4. Change the line/marker type so that you obtain a scatter plot, i.e. only single dots without a line

# Plotting on Dataframes

Humans are very bad at reading large datasets, i.e. tables. Therefore, we have algorithms creating descriptive statistics for us. These are either summary numbers or plots, i.e. vizualisations. 

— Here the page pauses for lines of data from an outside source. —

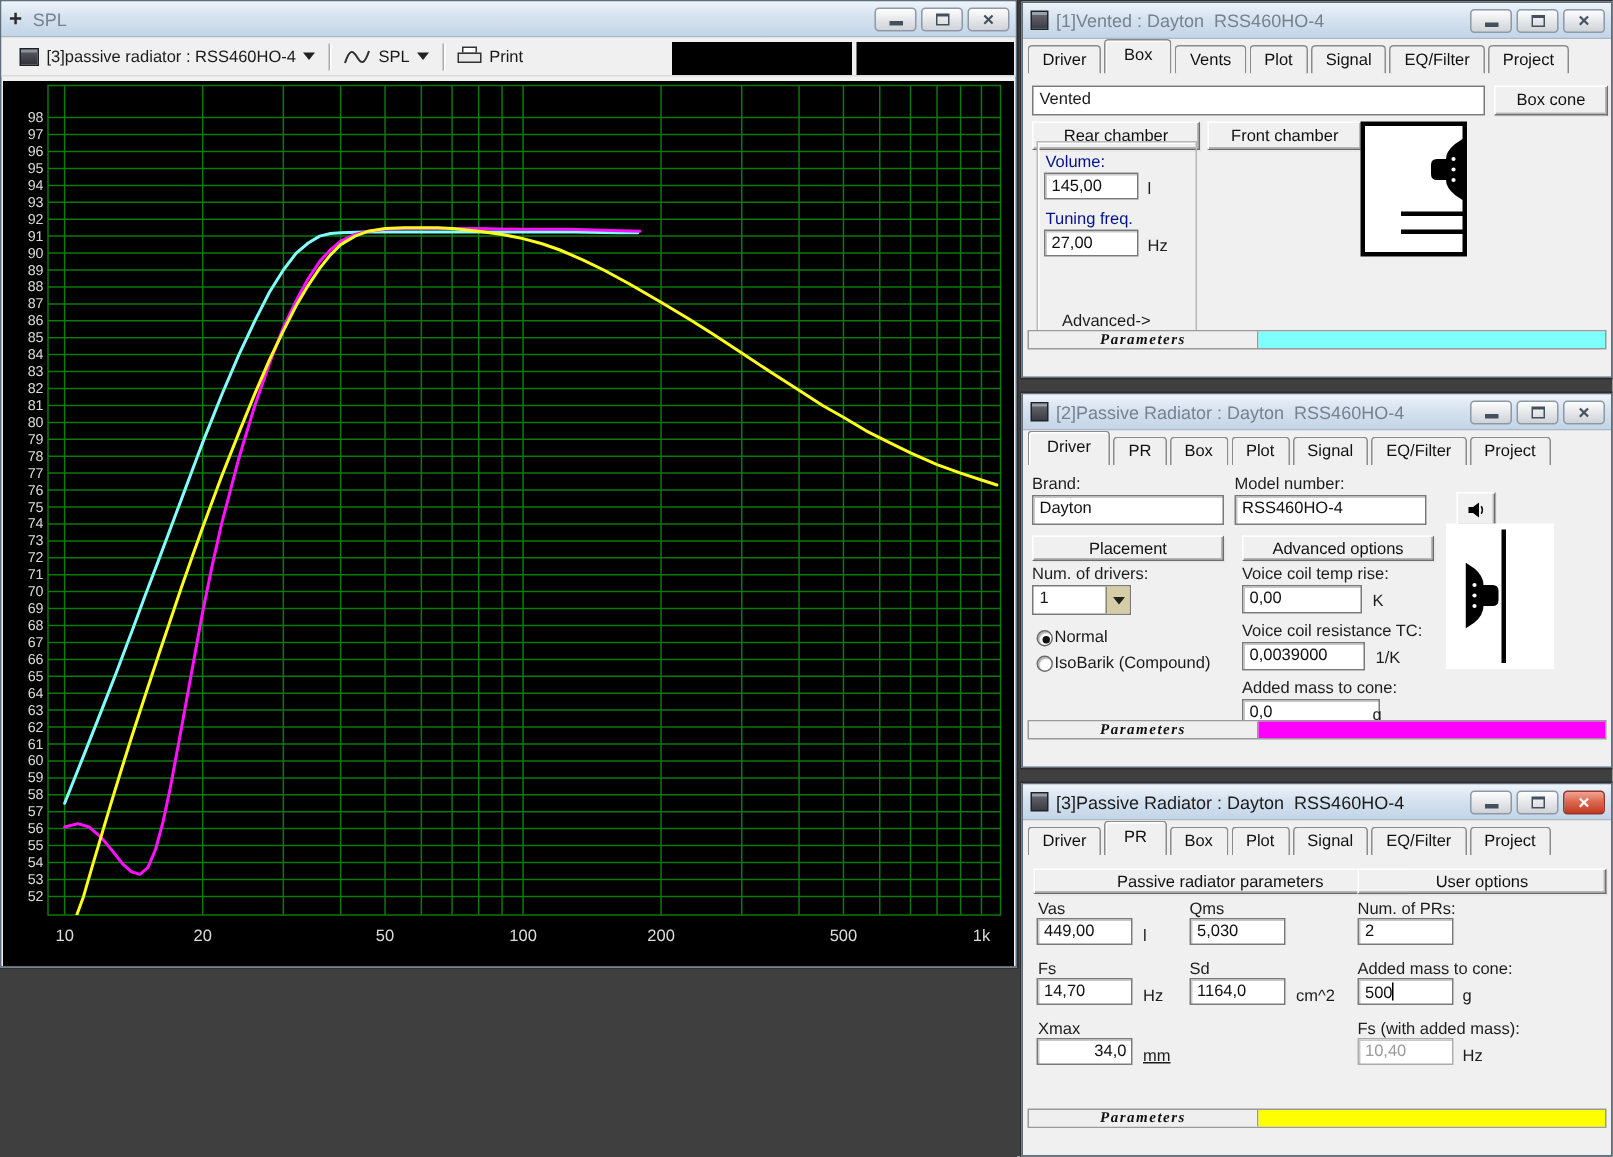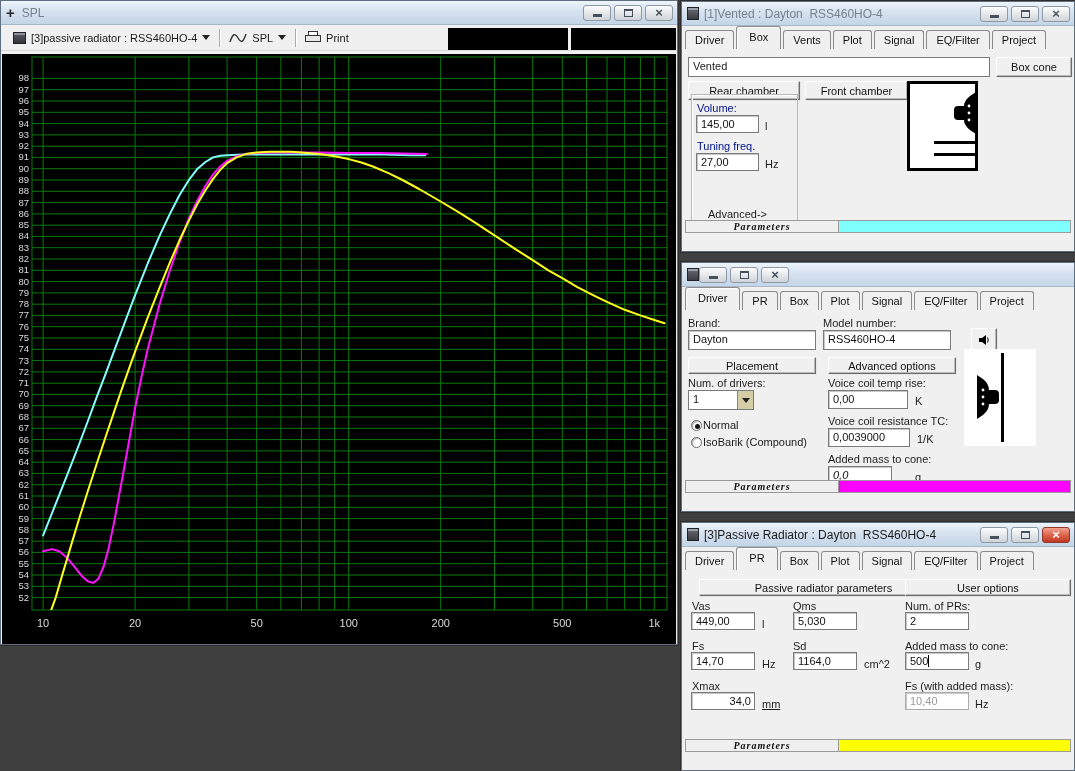"[2]Passive Radiator : Dayton RSS460HO-4" span.title { html: none -> <span>[2]Passive Radiator : Dayton RSS460HO-4</span> }
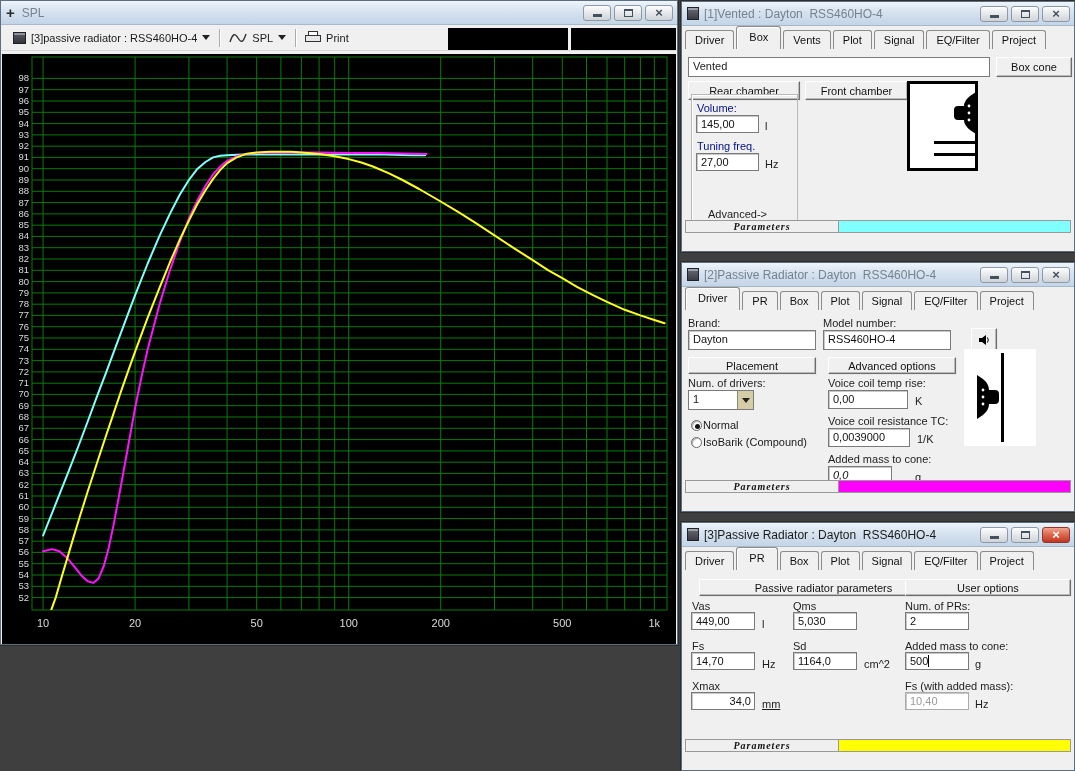"0,0" div.edit { font-style: italic -> none; width: 64px -> 92px }
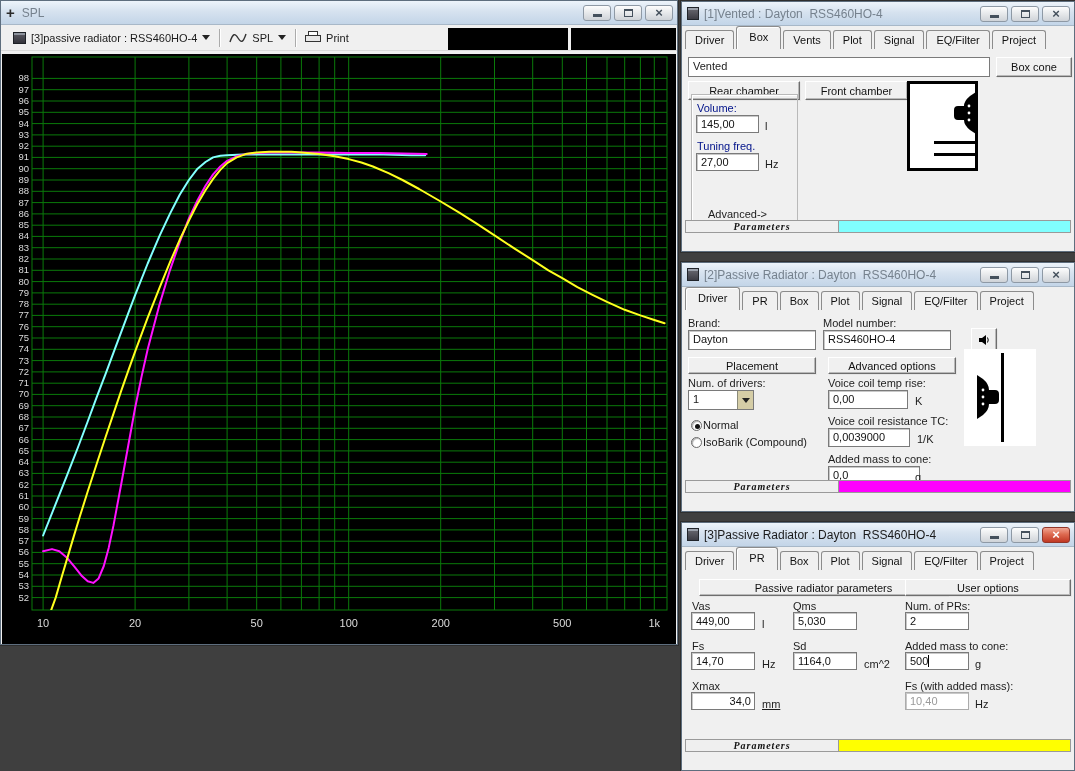"Passive radiator parameters" button.btn { left: 16px -> 6px }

Pandas Dataframes have many [plotting](https://pandas.pydata.org/docs/reference/frame.html#plotting) methods. We practise some very useful ones here. The rest you can look up via the link.

In [None]:
# Mount the google drive
from google.colab import drive
drive.mount('/content/drive')
path = '/content/drive/MyDrive/Courses/DSF-DCBP/Data-MCR/P3HT_Abs_data_Teaching.txt' #Data-CCD/4ms_10 av_30 s_Absorbance_10-32-04-868.txt'

In [None]:
# Read the MCR data into a dataframe
import pandas as pd
df = pd.read_csv(path, delimiter='\t',header=0)
df.info()

In [None]:
df.head()

Histograms, or frequency plots, are much used as they show the probability density function pdf (continous data) of the data sample in a column. When dat a is discrete, it is called the probability mass function pmf. The pdf is the model of the data and the basis of all statistics.   

In [None]:
# Histograms of all the columns
#df.plot.his()

In [None]:
# Histogram of selected columns
df.hist(df.columns[2], bins=20)

Box plots are useful for showing differences between groups of data. For example, we may be interested in the difference in the distributions between wavelengths.

In [None]:
df.boxplot([df.columns[2], df.columns[3], df.columns[4]])

In [None]:
# Alternatively we can look at the histograms directly
import matplotlib.pyplot as plt
plt.figure()
ax = df.hist(df.columns[2], bins=20)
df.hist(df.columns[3], bins=20, ax=ax)
df.hist(df.columns[4], bins=20, ax=ax)
plt.xlabel('What is this axis ?')
plt.ylabel('Frequency')
plt.show()

Very often one is also interested correlations between columns (features) of the data. The visualisation of correlations is done with scatter plots. Here is the simplest one.

In [None]:
#df.plot.scatter(df[df.columns[2]],df[df.columns[3]])
df.plot.scatter(2,3)

You may take a short look at the other plotting methods on dataframes [here](https://pandas.pydata.org/docs/reference/frame.html#plotting).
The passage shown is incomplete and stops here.